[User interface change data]
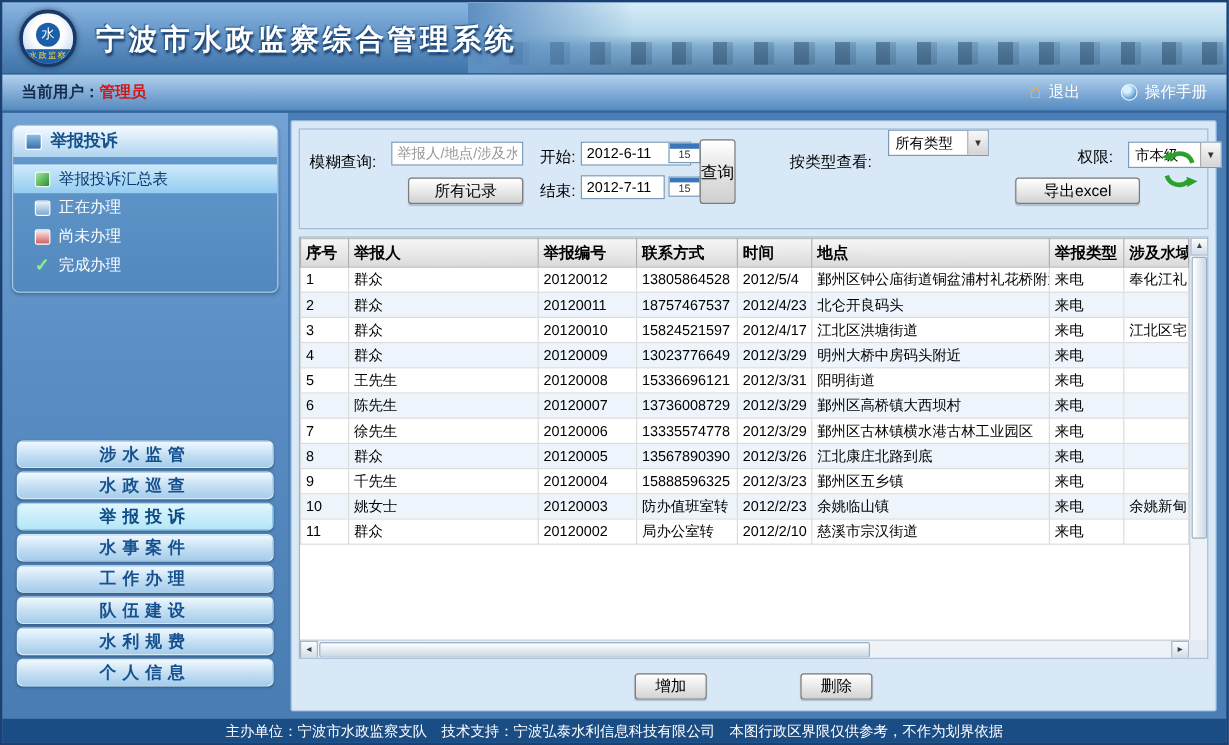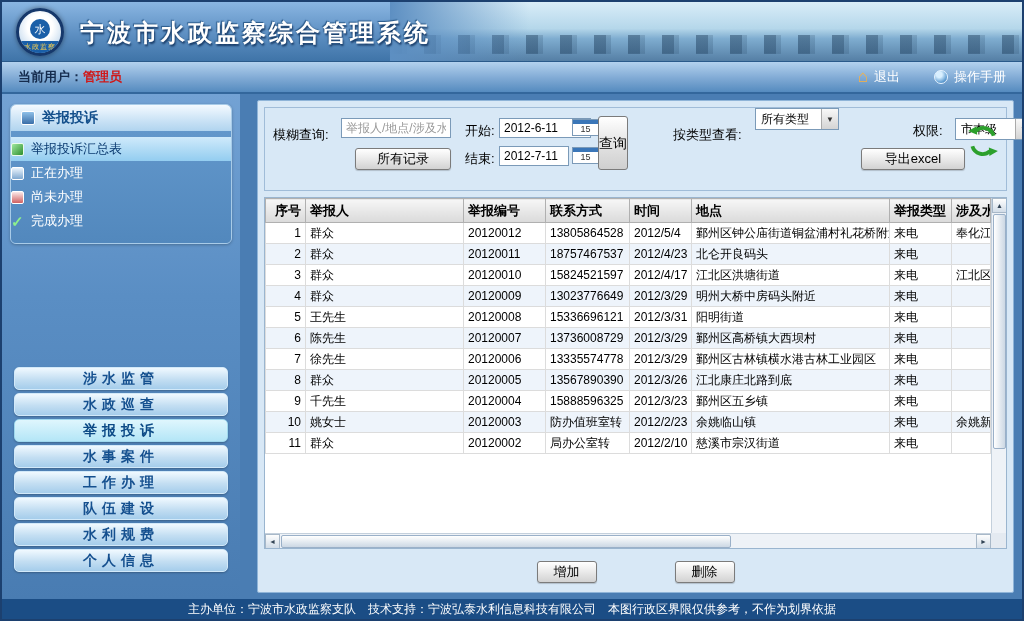--- a/index.html
+++ b/index.html
@@ -74,21 +74,21 @@
   .user-bar-right { margin-left:auto; display:flex; align-items:center; gap:34px; }
   .ub-item { display:flex; align-items:center; gap:6px; color:#ffffff; cursor:pointer; }
   .home-icon { color:#ffb13b; font-size:17px; line-height:14px; }
   .manual-icon {
     width:14px; height:14px; border-radius:50%;
     background:radial-gradient(circle at 35% 30%, #d8efff 0 25%, #5c9ad0 70%, #2a5f9e 100%);
     border:1px solid #e8f4ff; display:inline-block;
   }
 
   
-  .main-row { flex:1 1 auto; height:505px; display:flex; overflow:hidden;gap:15px; }
+  .main-row { flex:1 1 auto; height:505px; display:flex; overflow:hidden; }
 
   
   .sidebar {
     flex:0 0 238px; width:238px;
     background:linear-gradient(180deg,#73a2d4 0%,#5a8ec4 40%,#497cb2 100%);
     padding:10px 8px 0 8px;
     display:flex; flex-direction:column;
   }
   .side-panel {
     border:1px solid #a8cbe8; border-radius:6px; overflow:hidden;
@@ -103,21 +103,21 @@
     width:14px; height:14px; border-radius:2px;
     background:linear-gradient(180deg,#8fc0e8,#3a6ea8);
     border:1px solid #ffffff;
   }
   .side-menu {
     background:linear-gradient(180deg,#6297cb,#5288bd);
     padding:6px 0 10px 0;
   }
   .menu-item {
     height:24px; display:flex; align-items:center; gap:7px;
-    color:#ffffff; font-size:13px; cursor:pointer;
+    padding-left:18px; color:#ffffff; font-size:13px; cursor:pointer;
   }
   .menu-item.active {
     background:linear-gradient(180deg,#cfeafb,#93cdf0);
     color:#0a3a70;
   }
   .mi-icon { width:13px; height:13px; border-radius:2px; flex:0 0 13px; }
   .icon-summary { background:linear-gradient(135deg,#9fe89f,#2d8f2d); border:1px solid #eafbea; }
   .icon-doing   { background:linear-gradient(180deg,#eaf4fc,#7fa8d0); border:1px solid #ffffff; }
   .icon-pending { background:linear-gradient(180deg,#fbeaea,#d06060); border:1px solid #ffffff; }
   .icon-done    { background:none; border:none; color:#8df08d; font-size:15px; font-weight:bold; line-height:13px; }
@@ -221,21 +221,21 @@
   .data-table th {
     height:24px; background:linear-gradient(180deg,#f6f6f6,#dadada);
     border:1px solid #b0b0b0; font-size:13px; font-weight:bold;
     text-align:left; padding:2px 4px; white-space:nowrap; overflow:hidden;
   }
   .data-table td {
     height:21px; border:1px solid #dcdcdc; padding:1px 4px;
     white-space:nowrap; overflow:hidden; background:#fff; cursor:default;
   }
   .data-table tr.alt td { background:#eef4fb; }
-  .data-table th:first-child, .data-table td:first-child { text-align:right; }
+  .data-table th:first-child, .data-table td:first-child { text-align:left; }
 
   .hscroll {
     position:absolute; left:0; right:15px; bottom:0; height:15px;
     background:#eef2f7; border-top:1px solid #c4d0dc;
     display:flex; align-items:stretch;
   }
   .vscroll {
     position:absolute; right:0; top:0; bottom:15px; width:15px;
     background:#eef2f7; border-left:1px solid #c4d0dc;
     display:flex; flex-direction:column; align-items:stretch;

# Brief
Transcribe the data word for word, with no images.

# Your solution
--- a/index.html
+++ b/index.html
@@ -74,21 +74,21 @@
   .user-bar-right { margin-left:auto; display:flex; align-items:center; gap:34px; }
   .ub-item { display:flex; align-items:center; gap:6px; color:#ffffff; cursor:pointer; }
   .home-icon { color:#ffb13b; font-size:17px; line-height:14px; }
   .manual-icon {
     width:14px; height:14px; border-radius:50%;
     background:radial-gradient(circle at 35% 30%, #d8efff 0 25%, #5c9ad0 70%, #2a5f9e 100%);
     border:1px solid #e8f4ff; display:inline-block;
   }
 
   
-  .main-row { flex:1 1 auto; height:505px; display:flex; overflow:hidden;gap:15px; }
+  .main-row { flex:1 1 auto; height:505px; display:flex; overflow:hidden; }
 
   
   .sidebar {
     flex:0 0 238px; width:238px;
     background:linear-gradient(180deg,#73a2d4 0%,#5a8ec4 40%,#497cb2 100%);
     padding:10px 8px 0 8px;
     display:flex; flex-direction:column;
   }
   .side-panel {
     border:1px solid #a8cbe8; border-radius:6px; overflow:hidden;
@@ -103,21 +103,21 @@
     width:14px; height:14px; border-radius:2px;
     background:linear-gradient(180deg,#8fc0e8,#3a6ea8);
     border:1px solid #ffffff;
   }
   .side-menu {
     background:linear-gradient(180deg,#6297cb,#5288bd);
     padding:6px 0 10px 0;
   }
   .menu-item {
     height:24px; display:flex; align-items:center; gap:7px;
-    color:#ffffff; font-size:13px; cursor:pointer;
+    padding-left:18px; color:#ffffff; font-size:13px; cursor:pointer;
   }
   .menu-item.active {
     background:linear-gradient(180deg,#cfeafb,#93cdf0);
     color:#0a3a70;
   }
   .mi-icon { width:13px; height:13px; border-radius:2px; flex:0 0 13px; }
   .icon-summary { background:linear-gradient(135deg,#9fe89f,#2d8f2d); border:1px solid #eafbea; }
   .icon-doing   { background:linear-gradient(180deg,#eaf4fc,#7fa8d0); border:1px solid #ffffff; }
   .icon-pending { background:linear-gradient(180deg,#fbeaea,#d06060); border:1px solid #ffffff; }
   .icon-done    { background:none; border:none; color:#8df08d; font-size:15px; font-weight:bold; line-height:13px; }
@@ -221,21 +221,21 @@
   .data-table th {
     height:24px; background:linear-gradient(180deg,#f6f6f6,#dadada);
     border:1px solid #b0b0b0; font-size:13px; font-weight:bold;
     text-align:left; padding:2px 4px; white-space:nowrap; overflow:hidden;
   }
   .data-table td {
     height:21px; border:1px solid #dcdcdc; padding:1px 4px;
     white-space:nowrap; overflow:hidden; background:#fff; cursor:default;
   }
   .data-table tr.alt td { background:#eef4fb; }
-  .data-table th:first-child, .data-table td:first-child { text-align:right; }
+  .data-table th:first-child, .data-table td:first-child { text-align:left; }
 
   .hscroll {
     position:absolute; left:0; right:15px; bottom:0; height:15px;
     background:#eef2f7; border-top:1px solid #c4d0dc;
     display:flex; align-items:stretch;
   }
   .vscroll {
     position:absolute; right:0; top:0; bottom:15px; width:15px;
     background:#eef2f7; border-left:1px solid #c4d0dc;
     display:flex; flex-direction:column; align-items:stretch;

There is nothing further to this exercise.